A verbatim copy of all the data is required; the pictures should not appear in it.

====== Data under study

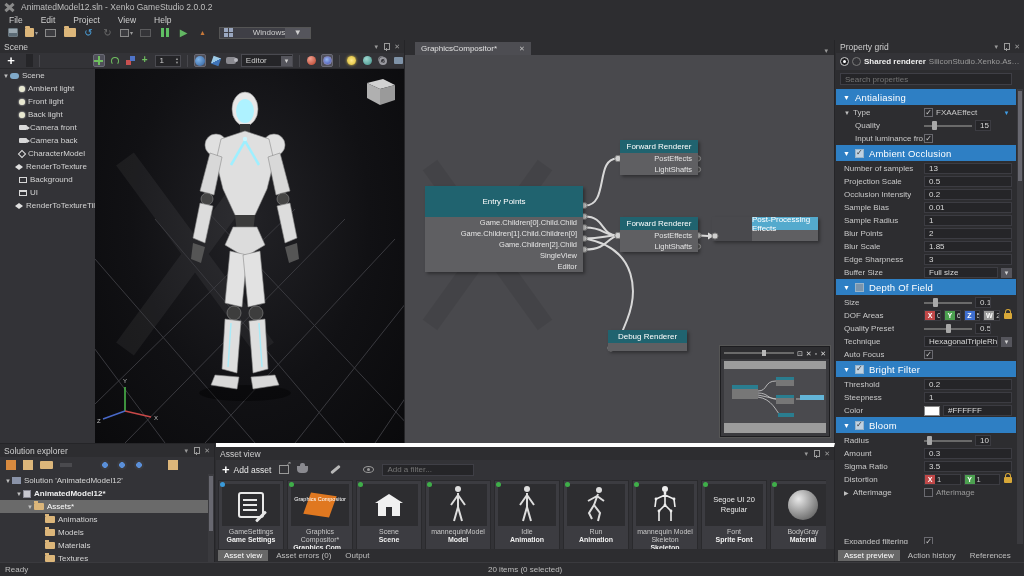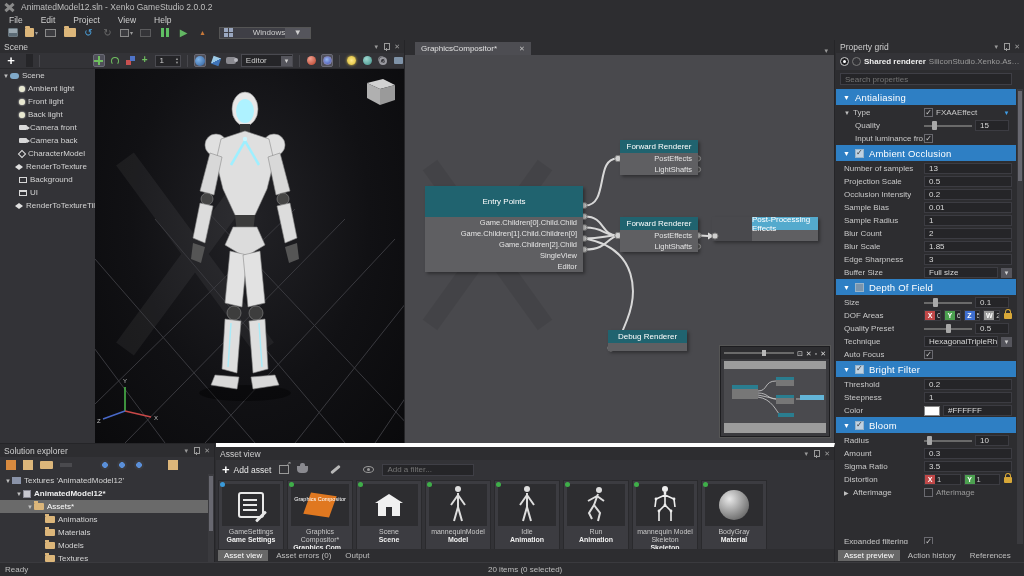--- a/index.html
+++ b/index.html
@@ -125,21 +125,21 @@
   .cb{width:9px;height:9px;background:#2b2b2e;border:1px solid #6a6a70;display:flex;align-items:center;justify-content:center;color:#cfcfcf;font-size:8px;line-height:1;flex:none;}
   .pg-sec .cb{background:#bfd2e2;color:#333;border-color:#9ab4c8;}
   .pg-sec .cb.un{background:#7a95ad;}
   .pg-row{height:13px;display:flex;align-items:center;color:#c8c8c8;font-size:8px;position:relative;}
   .pg-row .exp{width:9px;font-size:6px;color:#bfbfbf;flex:none;}
   .pg-label{white-space:nowrap;overflow:hidden;}
   .pg-ctrl{position:absolute;left:88px;right:4px;display:flex;align-items:center;gap:3px;}
   .fld{background:#252528;border:1px solid #3c3c42;height:11px;flex:1;display:flex;align-items:center;padding:0 4px;color:#d8d8d8;font-size:8px;overflow:hidden;white-space:nowrap;}
   .track{position:relative;width:48px;height:2px;background:#6a6a6a;flex:none;}
   .track i{position:absolute;top:-4px;width:5px;height:9px;background:#a8a8a8;border-radius:1px;}
-  .fld.sm{flex:none;width:34px;}
+  .fld.sm{flex:none;width:16px;}
   .chip{display:flex;align-items:center;height:11px;flex:1;overflow:hidden;background:#252528;border:1px solid #3c3c42;}
   .chip b{width:10px;height:11px;color:#fff;font-size:7px;display:flex;align-items:center;justify-content:center;flex:none;}
   .chip span{padding-left:2px;font-size:7.5px;overflow:hidden;white-space:nowrap;}
   .lock{width:8px;height:6px;background:#d8a838;border-radius:1px;position:relative;flex:none;margin-left:1px;}
   .lock::before{content:'';position:absolute;top:-4px;left:1px;width:4px;height:4px;border:1px solid #d8a838;border-bottom:none;border-radius:3px 3px 0 0;}
   .swatch{width:16px;height:10px;background:#fff;border:1px solid #888;flex:none;}
   .graylab{color:#9a9a9a;}
   #pg-scroll{position:absolute;right:1px;top:49px;width:6px;bottom:18px;background:#3a3a3e;}
   #pg-scroll i{position:absolute;left:1px;top:2px;width:4px;height:90px;background:#686870;}
   .btabs{position:absolute;left:0;bottom:0;right:0;height:13px;background:#2d2d30;display:flex;gap:2px;align-items:center;padding-left:2px;font-size:8px;color:#bfbfbf;}
@@ -635,21 +635,21 @@
             <span class="fld">0.01</span>
           </span>
         </div>
         <div class="pg-row" style="padding-left: 8px;">
           <span class="pg-label">Sample Radius</span>
           <span class="pg-ctrl">
             <span class="fld">1</span>
           </span>
         </div>
         <div class="pg-row" style="padding-left: 8px;">
-          <span class="pg-label">Blur Count</span>
+          <span class="pg-label">Blur Points</span>
           <span class="pg-ctrl">
             <span class="fld">2</span>
           </span>
         </div>
         <div class="pg-row" style="padding-left: 8px;">
           <span class="pg-label">Blur Scale</span>
           <span class="pg-ctrl">
             <span class="fld">1.85</span>
           </span>
         </div>
@@ -835,46 +835,46 @@
       <span class="sol-ic" style="background:radial-gradient(circle,#5a8fd8 40%,#3a3a3e 42%);border-radius:50%;"></span>
       <span class="sol-ic" style="background:radial-gradient(circle,#5a8fd8 40%,#3a3a3e 42%);border-radius:50%;"></span>
       <span class="sol-ic" style="background:radial-gradient(circle,#5a8fd8 40%,#3a3a3e 42%);border-radius:50%;"></span>
       <span style="width:10px;"></span>
       <span class="sol-ic" style="background:#dcb67a;"></span>
     </div>
     <div id="sol-tree">
         <div class="tree-row" style="padding-left: 4px;">
           <span class="arr">▼</span>
           <span class="ti ti-solution"></span>
-          <span>Textures 'AnimatedModel12'</span>
+          <span>Solution 'AnimatedModel12'</span>
         </div>
         <div class="tree-row" style="padding-left: 15px;">
           <span class="arr">▼</span>
           <span class="ti ti-package"></span>
           <b>AnimatedModel12*</b>
         </div>
         <div class="tree-row sel" style="padding-left: 26px;">
           <span class="arr">▼</span>
           <span class="ti ti-folder"></span>
           <span>Assets*</span>
         </div>
         <div class="tree-row" style="padding-left: 37px;">
           <span class="arr"></span>
           <span class="ti ti-folder"></span>
           <span>Animations</span>
         </div>
         <div class="tree-row" style="padding-left: 37px;">
           <span class="arr"></span>
           <span class="ti ti-folder"></span>
+          <span>Models</span>
+        </div>
+        <div class="tree-row" style="padding-left: 37px;">
+          <span class="arr"></span>
+          <span class="ti ti-folder"></span>
           <span>Materials</span>
-        </div>
-        <div class="tree-row" style="padding-left: 37px;">
-          <span class="arr"></span>
-          <span class="ti ti-folder"></span>
-          <span>Models</span>
         </div>
         <div class="tree-row" style="padding-left: 37px;">
           <span class="arr"></span>
           <span class="ti ti-folder"></span>
           <span>Textures</span>
         </div>
       </div>
     <div id="sol-scroll">
         <i></i>
       </div>
@@ -966,20 +966,27 @@
                 <circle cx="12" cy="20" r="1.4" fill="#eee"></circle>
                 <circle cx="6" cy="26" r="1.4" fill="#eee"></circle>
                 <circle cx="18" cy="26" r="1.4" fill="#eee"></circle>
               </svg></span>
           </div>
           <div class="cap"><span>mannequin Model Skeleton</span><b>Skeleton</b></div>
         </div>
         <div class="card">
           <span class="badge" style="background: rgb(63, 174, 73);"></span>
           <div class="thumb">
+            <span class="th-font">Segoe UI 20 Regular</span>
+          </div>
+          <div class="cap"><span>Font</span><b>Sprite Font</b></div>
+        </div>
+        <div class="card">
+          <span class="badge" style="background: rgb(63, 174, 73);"></span>
+          <div class="thumb">
             <span class="th-sphere"></span>
           </div>
           <div class="cap"><span>BodyGray</span><b>Material</b></div>
         </div>
       </div>
     <div class="btabs" id="asset-tabs">
         <span class="btab active">Asset view</span>
         <span class="btab">Asset errors (0)</span>
         <span class="btab">Output</span>
       </div>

============

**Solved exercise:**
--- a/index.html
+++ b/index.html
@@ -125,21 +125,21 @@
   .cb{width:9px;height:9px;background:#2b2b2e;border:1px solid #6a6a70;display:flex;align-items:center;justify-content:center;color:#cfcfcf;font-size:8px;line-height:1;flex:none;}
   .pg-sec .cb{background:#bfd2e2;color:#333;border-color:#9ab4c8;}
   .pg-sec .cb.un{background:#7a95ad;}
   .pg-row{height:13px;display:flex;align-items:center;color:#c8c8c8;font-size:8px;position:relative;}
   .pg-row .exp{width:9px;font-size:6px;color:#bfbfbf;flex:none;}
   .pg-label{white-space:nowrap;overflow:hidden;}
   .pg-ctrl{position:absolute;left:88px;right:4px;display:flex;align-items:center;gap:3px;}
   .fld{background:#252528;border:1px solid #3c3c42;height:11px;flex:1;display:flex;align-items:center;padding:0 4px;color:#d8d8d8;font-size:8px;overflow:hidden;white-space:nowrap;}
   .track{position:relative;width:48px;height:2px;background:#6a6a6a;flex:none;}
   .track i{position:absolute;top:-4px;width:5px;height:9px;background:#a8a8a8;border-radius:1px;}
-  .fld.sm{flex:none;width:34px;}
+  .fld.sm{flex:none;width:16px;}
   .chip{display:flex;align-items:center;height:11px;flex:1;overflow:hidden;background:#252528;border:1px solid #3c3c42;}
   .chip b{width:10px;height:11px;color:#fff;font-size:7px;display:flex;align-items:center;justify-content:center;flex:none;}
   .chip span{padding-left:2px;font-size:7.5px;overflow:hidden;white-space:nowrap;}
   .lock{width:8px;height:6px;background:#d8a838;border-radius:1px;position:relative;flex:none;margin-left:1px;}
   .lock::before{content:'';position:absolute;top:-4px;left:1px;width:4px;height:4px;border:1px solid #d8a838;border-bottom:none;border-radius:3px 3px 0 0;}
   .swatch{width:16px;height:10px;background:#fff;border:1px solid #888;flex:none;}
   .graylab{color:#9a9a9a;}
   #pg-scroll{position:absolute;right:1px;top:49px;width:6px;bottom:18px;background:#3a3a3e;}
   #pg-scroll i{position:absolute;left:1px;top:2px;width:4px;height:90px;background:#686870;}
   .btabs{position:absolute;left:0;bottom:0;right:0;height:13px;background:#2d2d30;display:flex;gap:2px;align-items:center;padding-left:2px;font-size:8px;color:#bfbfbf;}
@@ -635,21 +635,21 @@
             <span class="fld">0.01</span>
           </span>
         </div>
         <div class="pg-row" style="padding-left: 8px;">
           <span class="pg-label">Sample Radius</span>
           <span class="pg-ctrl">
             <span class="fld">1</span>
           </span>
         </div>
         <div class="pg-row" style="padding-left: 8px;">
-          <span class="pg-label">Blur Count</span>
+          <span class="pg-label">Blur Points</span>
           <span class="pg-ctrl">
             <span class="fld">2</span>
           </span>
         </div>
         <div class="pg-row" style="padding-left: 8px;">
           <span class="pg-label">Blur Scale</span>
           <span class="pg-ctrl">
             <span class="fld">1.85</span>
           </span>
         </div>
@@ -835,46 +835,46 @@
       <span class="sol-ic" style="background:radial-gradient(circle,#5a8fd8 40%,#3a3a3e 42%);border-radius:50%;"></span>
       <span class="sol-ic" style="background:radial-gradient(circle,#5a8fd8 40%,#3a3a3e 42%);border-radius:50%;"></span>
       <span class="sol-ic" style="background:radial-gradient(circle,#5a8fd8 40%,#3a3a3e 42%);border-radius:50%;"></span>
       <span style="width:10px;"></span>
       <span class="sol-ic" style="background:#dcb67a;"></span>
     </div>
     <div id="sol-tree">
         <div class="tree-row" style="padding-left: 4px;">
           <span class="arr">▼</span>
           <span class="ti ti-solution"></span>
-          <span>Textures 'AnimatedModel12'</span>
+          <span>Solution 'AnimatedModel12'</span>
         </div>
         <div class="tree-row" style="padding-left: 15px;">
           <span class="arr">▼</span>
           <span class="ti ti-package"></span>
           <b>AnimatedModel12*</b>
         </div>
         <div class="tree-row sel" style="padding-left: 26px;">
           <span class="arr">▼</span>
           <span class="ti ti-folder"></span>
           <span>Assets*</span>
         </div>
         <div class="tree-row" style="padding-left: 37px;">
           <span class="arr"></span>
           <span class="ti ti-folder"></span>
           <span>Animations</span>
         </div>
         <div class="tree-row" style="padding-left: 37px;">
           <span class="arr"></span>
           <span class="ti ti-folder"></span>
+          <span>Models</span>
+        </div>
+        <div class="tree-row" style="padding-left: 37px;">
+          <span class="arr"></span>
+          <span class="ti ti-folder"></span>
           <span>Materials</span>
-        </div>
-        <div class="tree-row" style="padding-left: 37px;">
-          <span class="arr"></span>
-          <span class="ti ti-folder"></span>
-          <span>Models</span>
         </div>
         <div class="tree-row" style="padding-left: 37px;">
           <span class="arr"></span>
           <span class="ti ti-folder"></span>
           <span>Textures</span>
         </div>
       </div>
     <div id="sol-scroll">
         <i></i>
       </div>
@@ -966,20 +966,27 @@
                 <circle cx="12" cy="20" r="1.4" fill="#eee"></circle>
                 <circle cx="6" cy="26" r="1.4" fill="#eee"></circle>
                 <circle cx="18" cy="26" r="1.4" fill="#eee"></circle>
               </svg></span>
           </div>
           <div class="cap"><span>mannequin Model Skeleton</span><b>Skeleton</b></div>
         </div>
         <div class="card">
           <span class="badge" style="background: rgb(63, 174, 73);"></span>
           <div class="thumb">
+            <span class="th-font">Segoe UI 20 Regular</span>
+          </div>
+          <div class="cap"><span>Font</span><b>Sprite Font</b></div>
+        </div>
+        <div class="card">
+          <span class="badge" style="background: rgb(63, 174, 73);"></span>
+          <div class="thumb">
             <span class="th-sphere"></span>
           </div>
           <div class="cap"><span>BodyGray</span><b>Material</b></div>
         </div>
       </div>
     <div class="btabs" id="asset-tabs">
         <span class="btab active">Asset view</span>
         <span class="btab">Asset errors (0)</span>
         <span class="btab">Output</span>
       </div>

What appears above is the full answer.